If you want a husband who shares housework more equitably, marry a nurse, a teacher or hair stylist--or someone who's in a female-focused career.

Men in predominantly female jobs will perform 25 percent more household chores than a partner who works in a male-dominated profession like an electrician or engineer, a new study (PDF) of heterosexual couples from a Notre Dame professor shows.

Even single men in these careers spend more hours cooking and cleaning, said Elizabeth Aura McClintock, PhD, an assistant professor of sociology at the University of Notre Dame who studies modern romance and its effects on careers.

Male-dominated professions are those where women hold fewer than 25 percent of the jobs; female dominated are 76 percent or more female and McClintock estimated that almost 60 percent of men still work in one.

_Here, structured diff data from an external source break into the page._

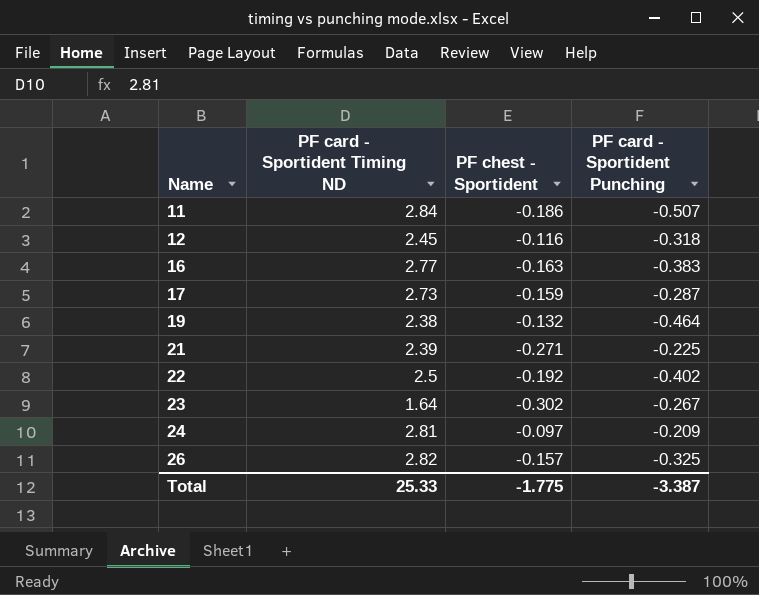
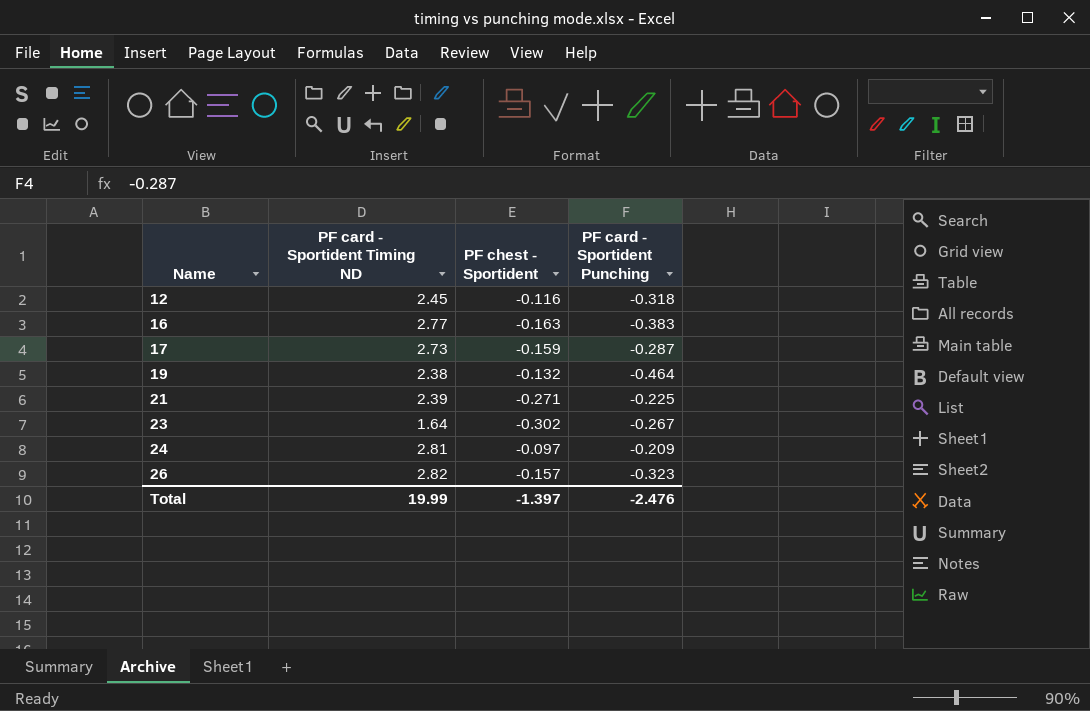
row 11: 2.84 | -0.186 | -0.507 -> none
row 22: 2.5 | -0.192 | -0.402 -> none
26 | PF card - Sportident Punching: -0.325 -> -0.323
Total | PF card - Sportident Timing ND: 25.33 -> 19.99
Total | PF chest - Sportident: -1.775 -> -1.397
Total | PF card - Sportident Punching: -3.387 -> -2.476

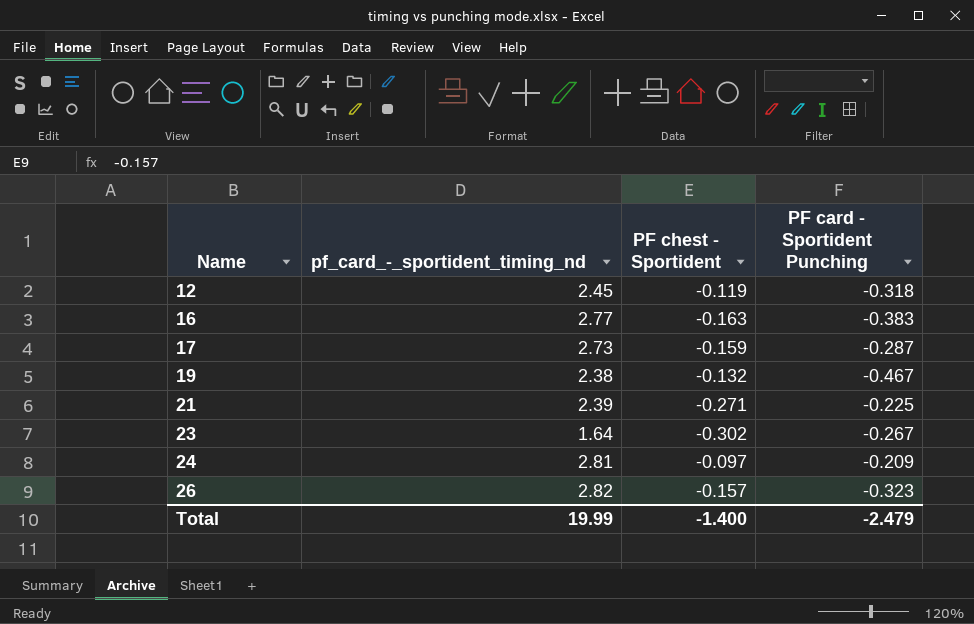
column name: PF card - Sportident Timing ND -> pf_card_-_sportident_timing_nd
12 | PF chest - Sportident: -0.116 -> -0.119
19 | PF card - Sportident Punching: -0.464 -> -0.467
Total | PF chest - Sportident: -1.397 -> -1.400
Total | PF card - Sportident Punching: -2.476 -> -2.479

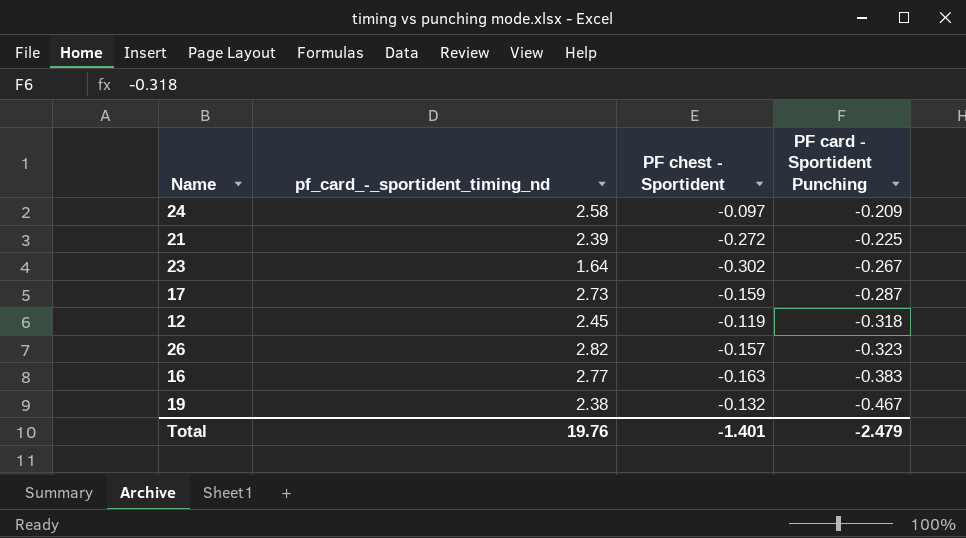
row order: Name ascending -> PF card - Sportident Punching descending
24 | pf_card_-_sportident_timing_nd: 2.81 -> 2.58
21 | PF chest - Sportident: -0.271 -> -0.272
Total | pf_card_-_sportident_timing_nd: 19.99 -> 19.76
Total | PF chest - Sportident: -1.400 -> -1.401

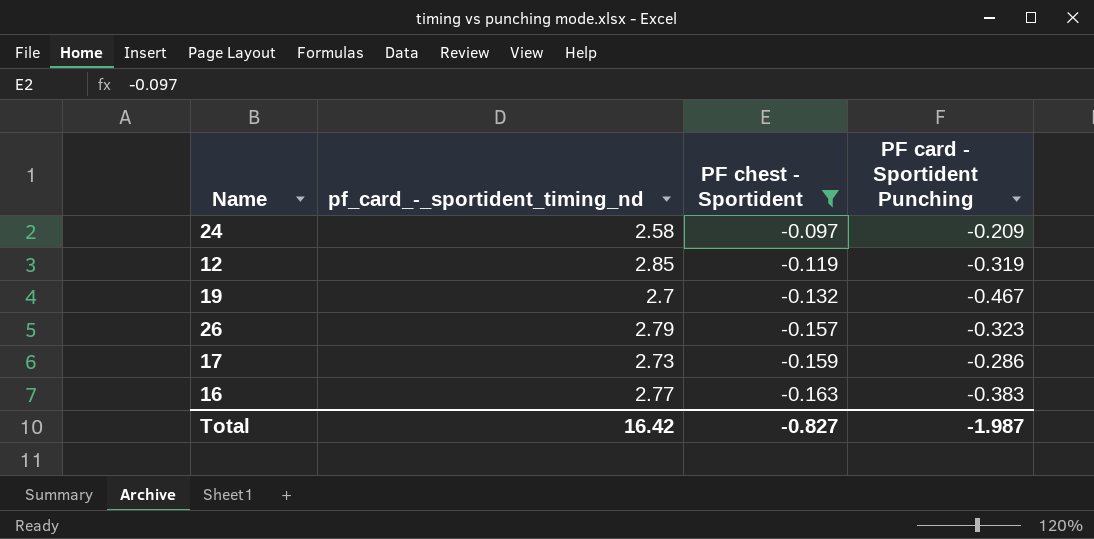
filter: none -> PF chest - Sportident >= -0.163
row order: PF card - Sportident Punching descending -> PF chest - Sportident descending
12 | pf_card_-_sportident_timing_nd: 2.45 -> 2.85
12 | PF card - Sportident Punching: -0.318 -> -0.319
19 | pf_card_-_sportident_timing_nd: 2.38 -> 2.7
26 | pf_card_-_sportident_timing_nd: 2.82 -> 2.79
17 | PF card - Sportident Punching: -0.287 -> -0.286
Total | pf_card_-_sportident_timing_nd: 19.76 -> 16.42
Total | PF chest - Sportident: -1.401 -> -0.827
Total | PF card - Sportident Punching: -2.479 -> -1.987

The reverse is true too, but less pronounced: Women in female-dominated jobs will do 14 percent more household chores than women in male-dominated fields. But women reduce the amount of housework as their husband's job composition becomes more heavily female. So an IT manager working for an engineering firm (highly male) could find his wife spends less time making dinner or washing clothes if he moves to managing a school district's technology department.

McClintock's research may play into the outdated stereotype that a woman's role is in the home. But people who work in mainly male or predominately-female occupations may experience changed perspectives or interests, which shifts their thinking about housework or cooking, she writes. Also, men in "female jobs" may also become more aware and empathetic to women's frustrations of their "second shift" jobs at home, according to the paper being presented at the American Sociological Association convention this week.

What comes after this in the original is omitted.